The United Nations High Commissioner for Refugees (UNHCR), the major supporter of the refugee camps, is gradually cutting off its assistance, drastically affecting the support programmes, especially education projects. Growing unemployment and scarcity of resources in the refugee camps has led to tensions, even clashes, with the local population in the recent past.

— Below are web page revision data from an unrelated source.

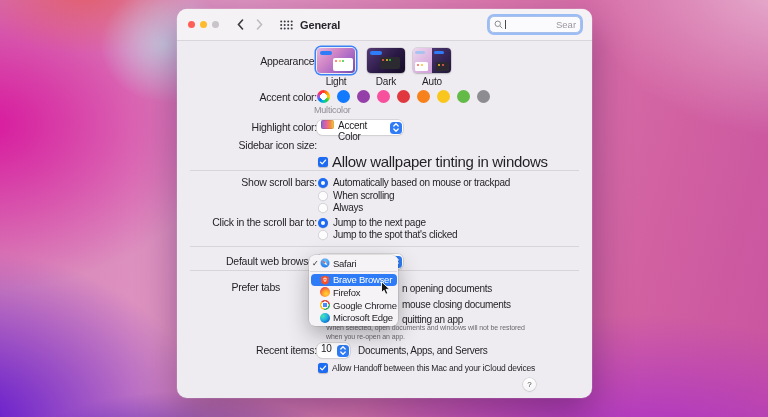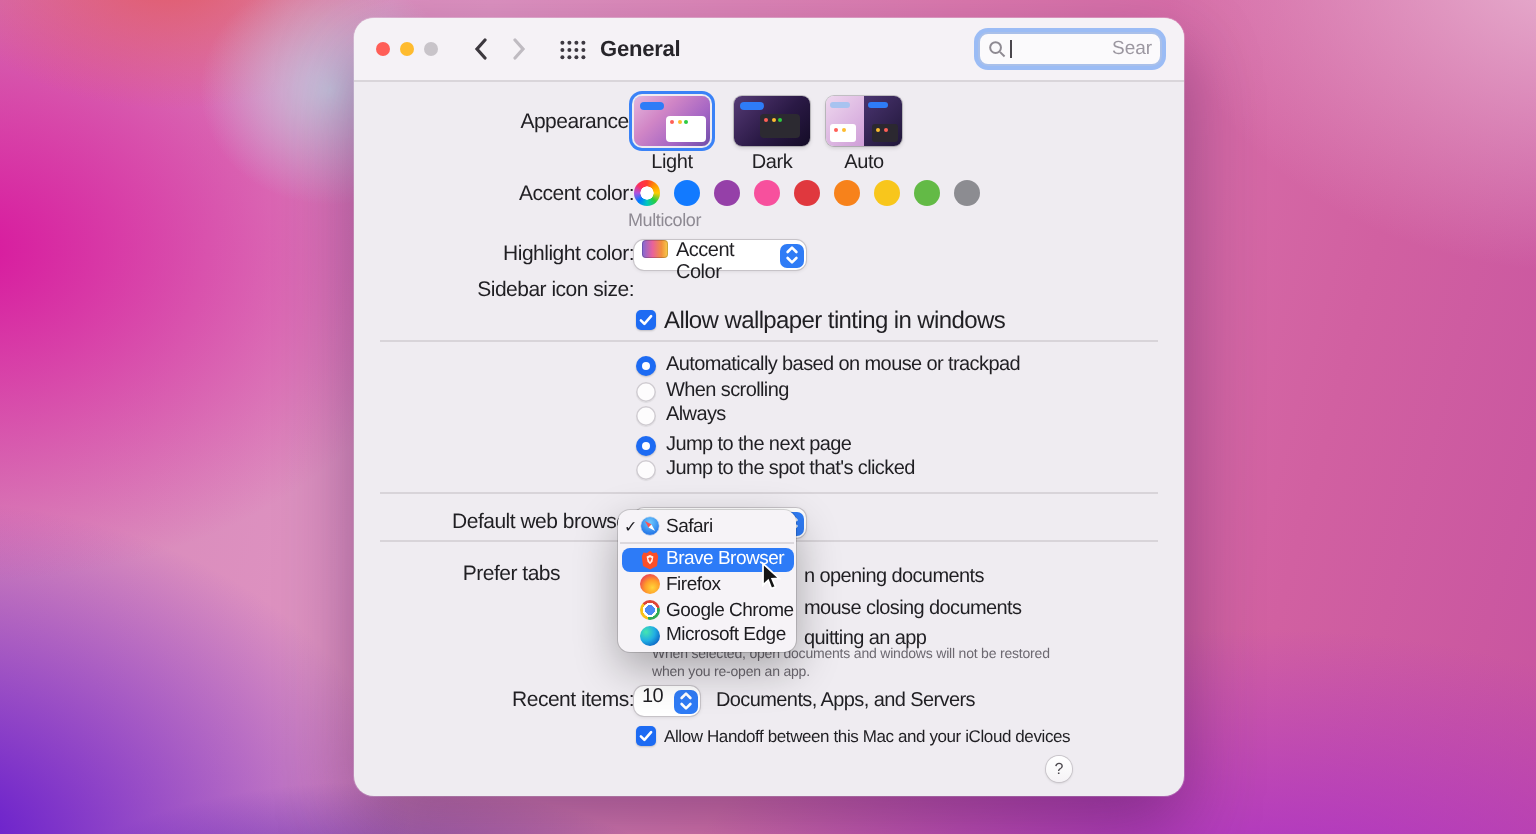"Allow wallpaper tinting in windows" .clabel { font-size: 12px -> 15px }
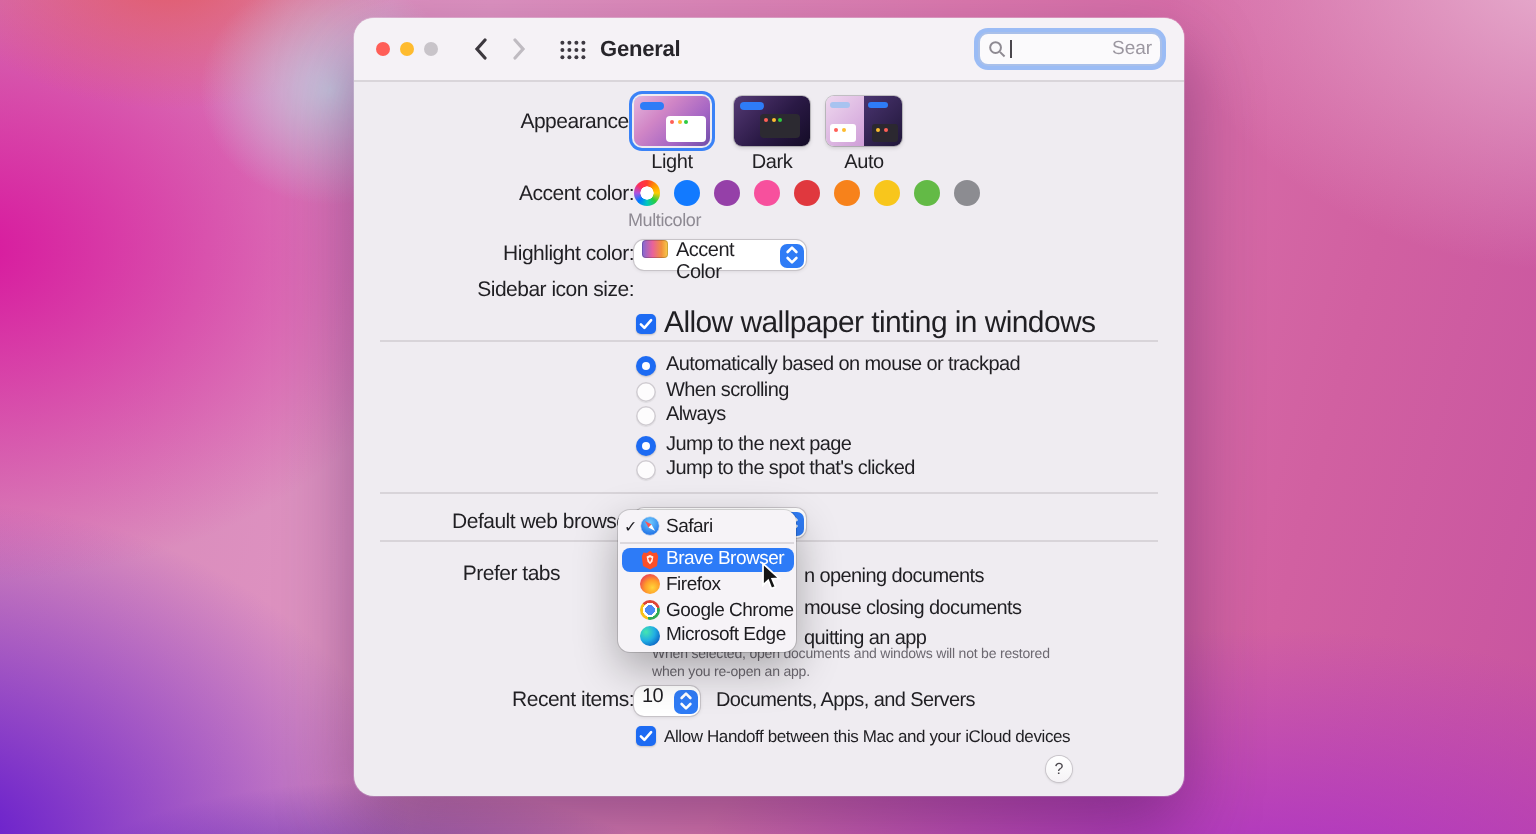"Show scroll bars:" div.lbl { html: none -> <div>Show scroll bars:</div> }
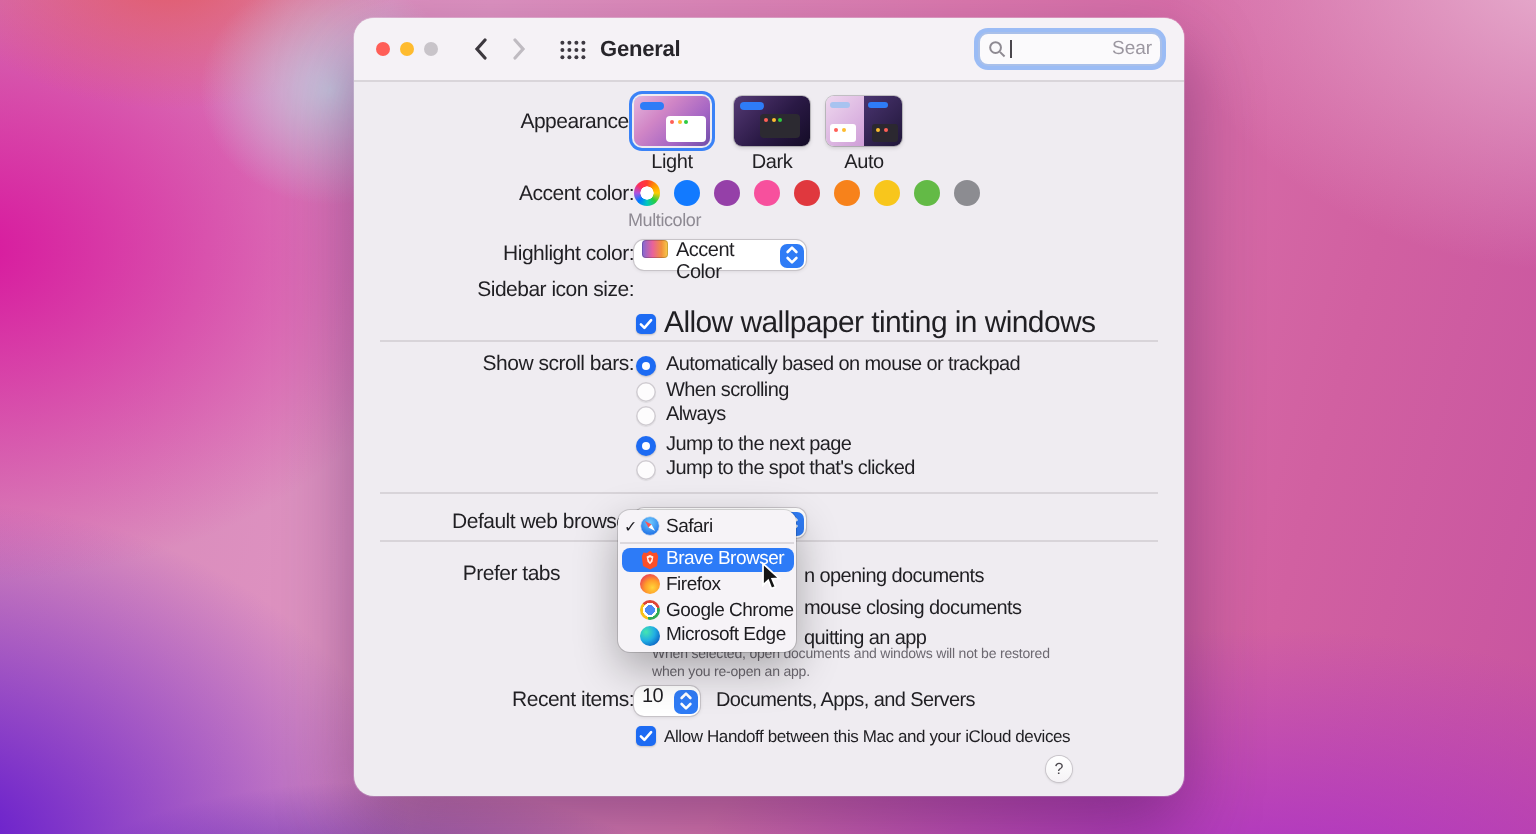"Click in the scroll bar" div.lbl { html: none -> <div>Click in the scroll bar to:</div> }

Significant strategic threats also emerge from the current situation, compounding the many strong anti-establishment insurgent movements that plague the whole region - Nepal, Bhutan and India's Northeast. After Bhutan's military operation against the bases of Indian insurgent groups - ULFA, the Kamtapur Liberation Organisation (KLO) and the National Democratic Front of Bodoland (NDFB) - in the dense forest areas in South Bhutan, the country has just begun to return to a state of normalcy. Any significant population movement at this time has the potential to destabilize and endanger all three countries. Intelligence reports suggest that several youth from the refugee camps had been trained by the ULFA, and the KLO is believed to have been instrumental in formation of the BCP-MLM, and had mediated its contacts with the Nepali Maoists. There is a complex and unstable mix here, and, while humanitarian considerations demand continuous relief to the refugees in Nepal, the relocation of 100,000 persons in a region deeply afflicted by multiple insurgencies, at this point of time, cannot be expected to have a positive impact on the potential for peace.